- [ACTIVITY]:
The lines to be extracted begin at the line containing "font-size:16px; color:#1a1a1a; margin-top:1px;" and end at the last line of the data below; copy them exactly and leave out the pictures.

====== RECORDS FOR THE EXERCISE

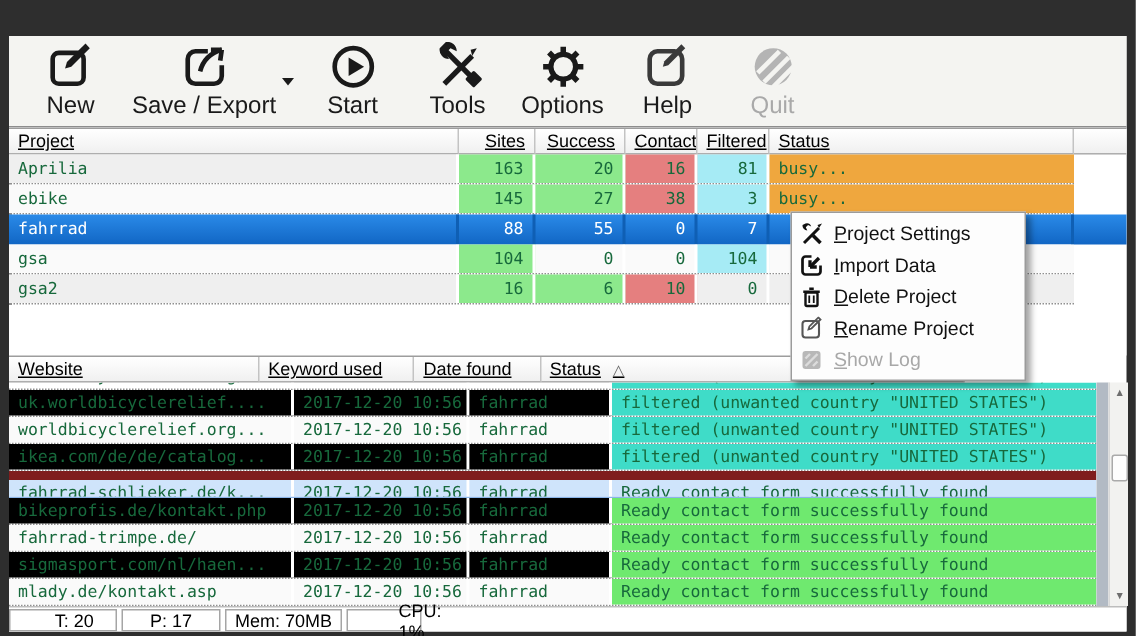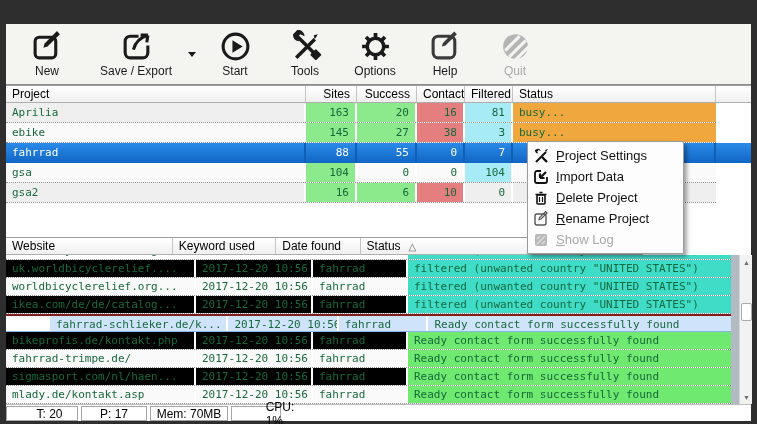--- a/index.html
+++ b/index.html
@@ -37,7 +37,7 @@
   }
   .tbtn { display:flex; flex-direction:column; align-items:center; width:58px; cursor:default; }
   .tbtn .ticon { width:33px; height:33px; }
-  .tbtn .tlabel { font-size:12px; color:#1a1a1a; margin-top:1px; white-space:nowrap; }
+  .tbtn .tlabel { font-size:16px; color:#1a1a1a; margin-top:1px; white-space:nowrap; }
   .tbtn.wide { width:96px; }
   .tbtn.disabled .tlabel { color:#a9a9a9; }
   .drop { width:16px; height:40px; display:flex; align-items:center; justify-content:center; margin-right:6px; }

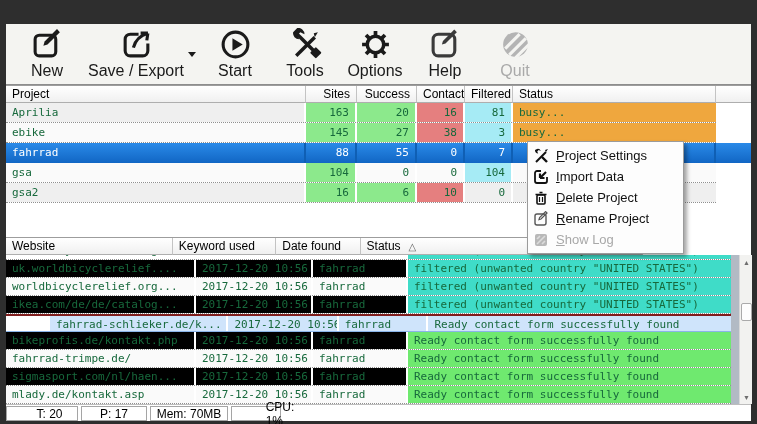--- a/index.html
+++ b/index.html
@@ -49,7 +49,7 @@
   .hcell {
     font-size:12px; color:#000; padding:1px 6px;
     border-right:1px solid #c3c3c3; border-bottom:1px solid #aeaeae;
-    white-space:nowrap; overflow:hidden;
+    white-space:nowrap; overflow:hidden;text-decoration:underline;
   }
   .hnum { text-align:right; }
   

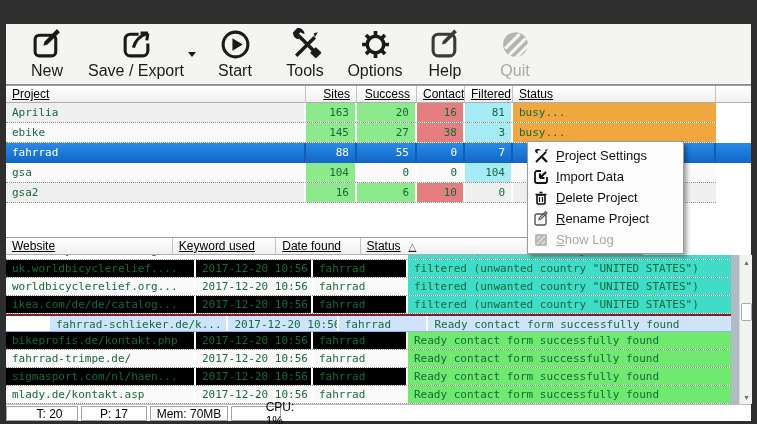--- a/index.html
+++ b/index.html
@@ -102,7 +102,7 @@
   .rr .st.f { background:#3fdcc8 !important; }
   .rr .st.rdy { background:#6fe96f !important; }
   .rr.rsel .c { background:#cfe4fb !important; }
-  .rr.rsel { border-top:2px solid #7f1d1d; border-bottom:1px solid #8ab4e8;padding-left:44px; }
+  .rr.rsel { border-top:6px solid #7f1d1d; border-bottom:1px solid #8ab4e8; }
   .rr.partial { height:5px; overflow:hidden; border-bottom:1px dotted #8f8f8f; }
   .rr.partial .inner { display:flex; margin-top:-13px; width:725px; }
   .rr.partial .c { height:18px; }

============

- [RESPONSE FOR THIS EXERCISE]:
+  .tbtn .tlabel { font-size:16px; color:#1a1a1a; margin-top:1px; white-space:nowrap; }
   .tbtn.wide { width:96px; }
   .tbtn.disabled .tlabel { color:#a9a9a9; }
   .drop { width:16px; height:40px; display:flex; align-items:center; justify-content:center; margin-right:6px; }

--- a/index.html
+++ b/index.html
@@ -49,7 +49,7 @@
   .hcell {
     font-size:12px; color:#000; padding:1px 6px;
     border-right:1px solid #c3c3c3; border-bottom:1px solid #aeaeae;
-    white-space:nowrap; overflow:hidden;
+    white-space:nowrap; overflow:hidden;text-decoration:underline;
   }
   .hnum { text-align:right; }
   

--- a/index.html
+++ b/index.html
@@ -102,7 +102,7 @@
   .rr .st.f { background:#3fdcc8 !important; }
   .rr .st.rdy { background:#6fe96f !important; }
   .rr.rsel .c { background:#cfe4fb !important; }
-  .rr.rsel { border-top:2px solid #7f1d1d; border-bottom:1px solid #8ab4e8;padding-left:44px; }
+  .rr.rsel { border-top:6px solid #7f1d1d; border-bottom:1px solid #8ab4e8; }
   .rr.partial { height:5px; overflow:hidden; border-bottom:1px dotted #8f8f8f; }
   .rr.partial .inner { display:flex; margin-top:-13px; width:725px; }
   .rr.partial .c { height:18px; }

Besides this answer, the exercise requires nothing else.